Production and Reliability Management Expert
05/29/2025
Contract
Active
Job Description:
Job Summary
Client is seeking a skilled Production & Reliability Management Expert to join our Cyber Data Risk & Resilience (CDRR) team within the Identity & Access Management (IAM) domain. In this role, you will act as a key member of a global team responsible for safeguarding the firm through the reliability and operational excellence of IAM control platforms. You’ll be managing incident response, supporting Agile development integration, and driving automation initiatives while working with the latest cloud and data technologies.

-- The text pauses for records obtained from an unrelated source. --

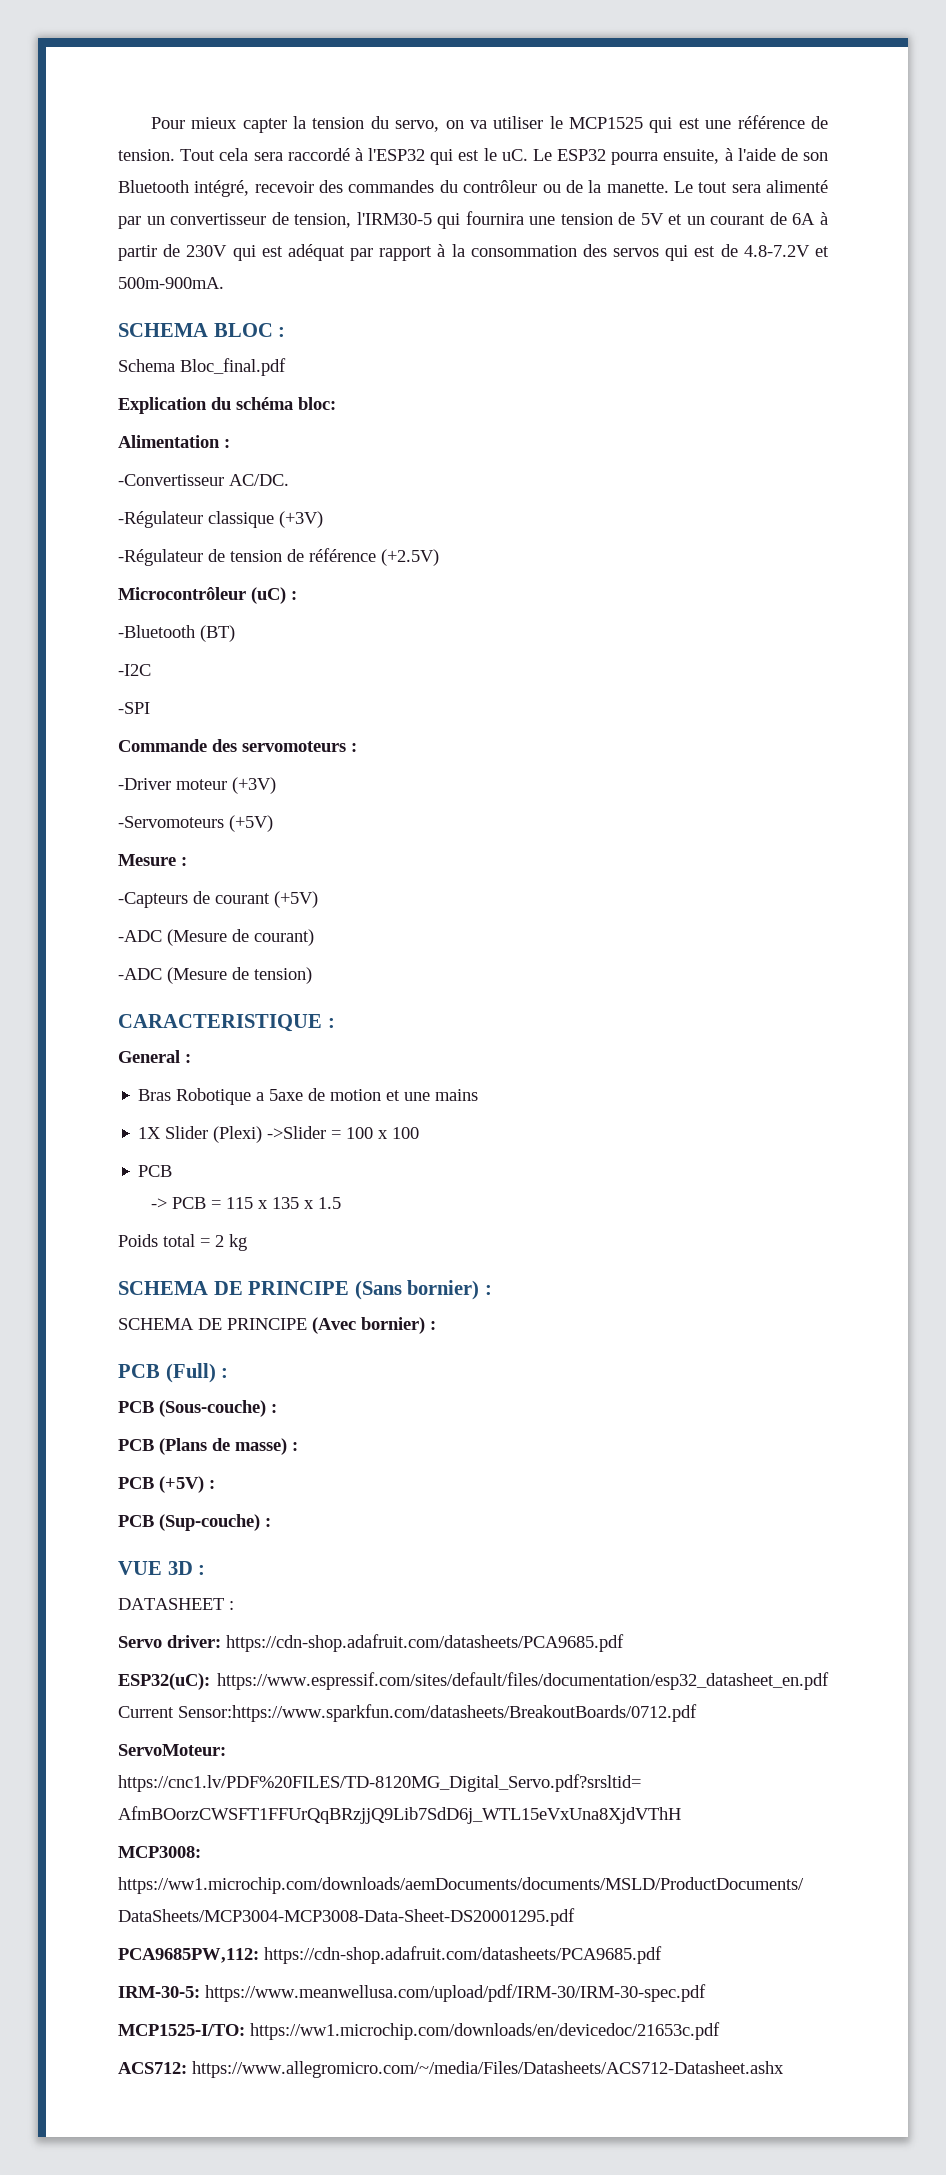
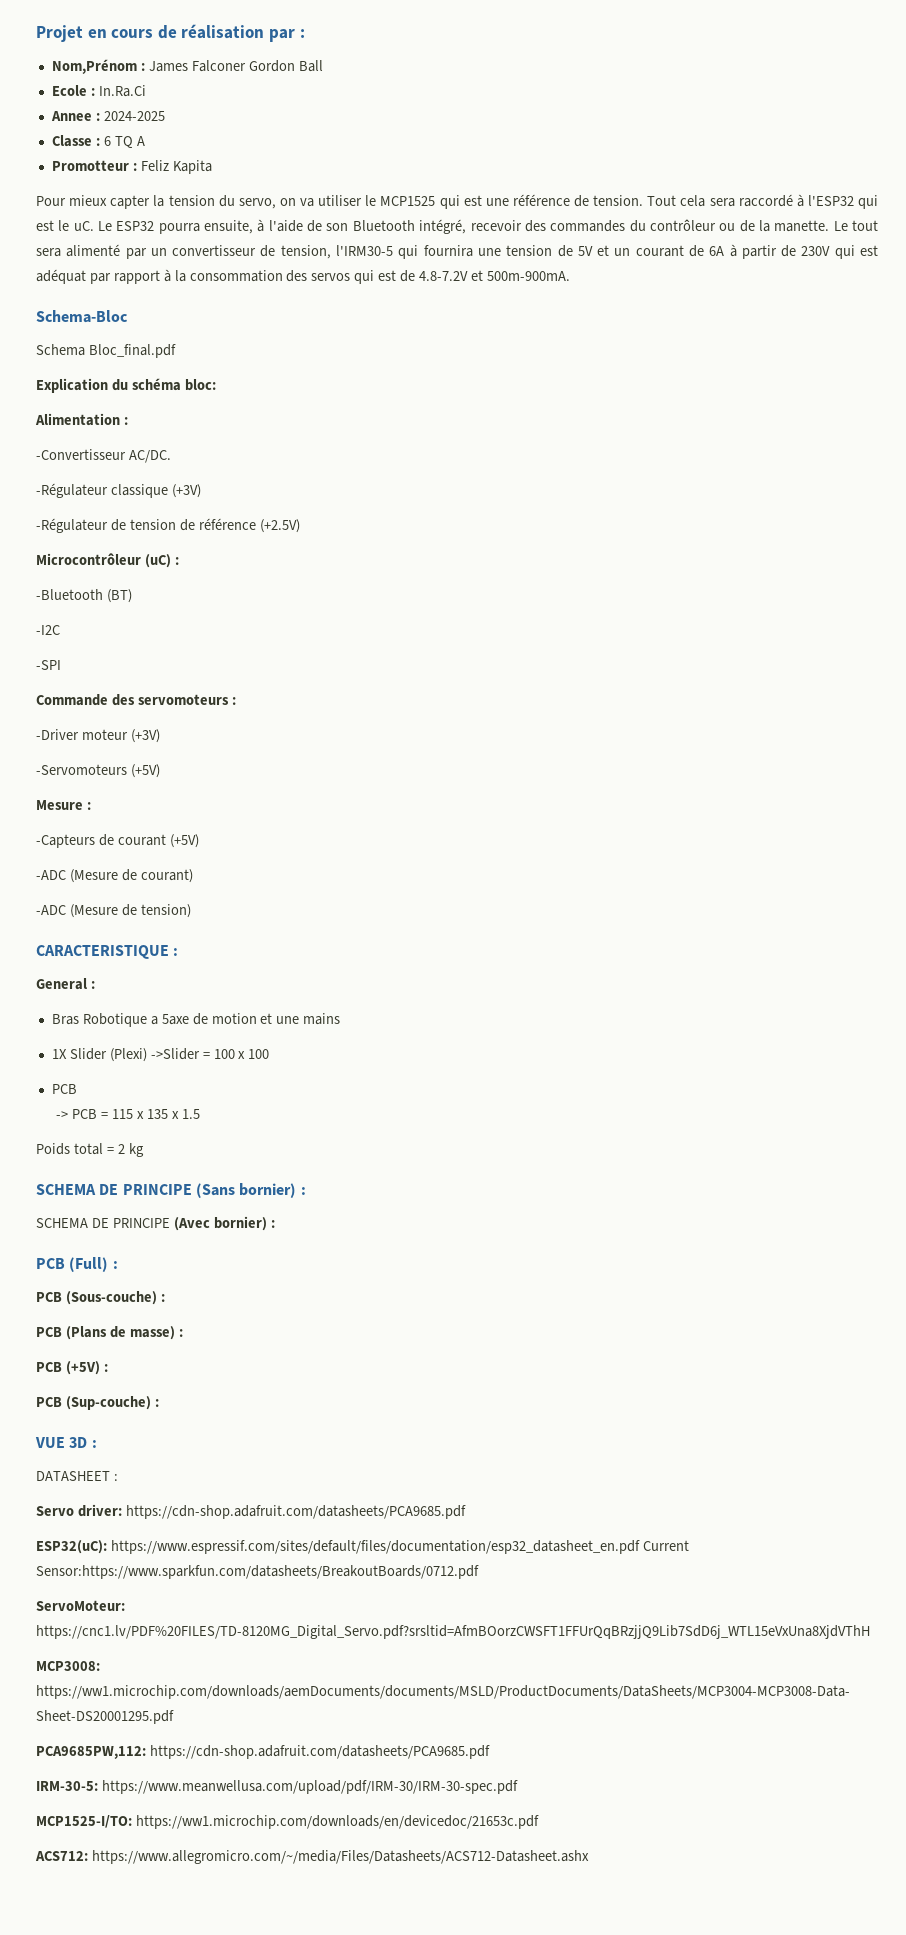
+ Projet en cours de réalisation par :
+ Nom,Prénom : James Falconer Gordon Ball
+ Ecole : In.Ra.Ci
+ Annee : 2024-2025
+ Classe : 6 TQ A
+ Promotteur : Feliz Kapita
- SCHEMA BLOC :
+ Schema-Bloc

This is a unique opportunity to contribute to cybersecurity defense at a global financial leader through cutting-edge technologies and agile development principles.
Key Responsibilities
- Manage critical production incidents and communicate effectively with key business and technology stakeholders
- Embed production support principles in Agile/DevOps development cycles to ensure high standards for production readiness
- Own issue resolution and incident management, including leading incident calls and coordinating cross-functional teams
- Reduce support costs through automation, optimization, and development of operational tools
- Analyze technical debt and operational inefficiencies to prioritize remediation and stability improvements
- Identify, design, and implement automation solutions for business process improvements
- Develop, test, and deploy automation code; monitor and troubleshoot automation workflows
- Collaborate with stakeholders to understand requirements and deliver scalable and reliable solutions
- Work within Agile, Scrum, DevOps, and Site Reliability Engineering (SRE) frameworks to ensure continuous delivery and operational excellence
Required Qualifications- Bachelor’s degree in Computer Science, Software Engineering, or a related technical field
- 4–5+ years of industry experience in software development and production support
- Strong Java development experience in building multi-threaded, scalable applications
- Proficiency in Python and Shell scripting
- Hands-on experience with web programming and developing REST/SOAP APIs
- Strong SQL skills and familiarity with DB2, Sybase, or Snowflake
- Experience with automated testing, SDLC pipelines, and automated deployment practices
- Solid working knowledge of Unix/Linux environments and infrastructure components like load balancing
- Familiarity with DevOps tools such as Ansible, GitHub, or other CI/CD and release management tools
- Excellent problem-solving skills and ability to work independently in high-pressure environments
- Strong interpersonal and communication skills to effectively interact across all organizational levels
Preferred Qualifications (if any)- Experience working in financial services or cybersecurity operations
- Familiarity with IAM platforms and concepts such as user lifecycle, entitlements, and privileged access management
- Understanding of cloud technologies, infrastructure-as-code, and enterprise monitoring systems
- Certifications in Agile, DevOps, or SRE methodologies (e.g., SAFe, CKA, SRE Practitioner)
Certifications (if any)- Relevant technical certifications (e.g., Java, Python, DevOps, Cloud, or SRE) are a plus but not required.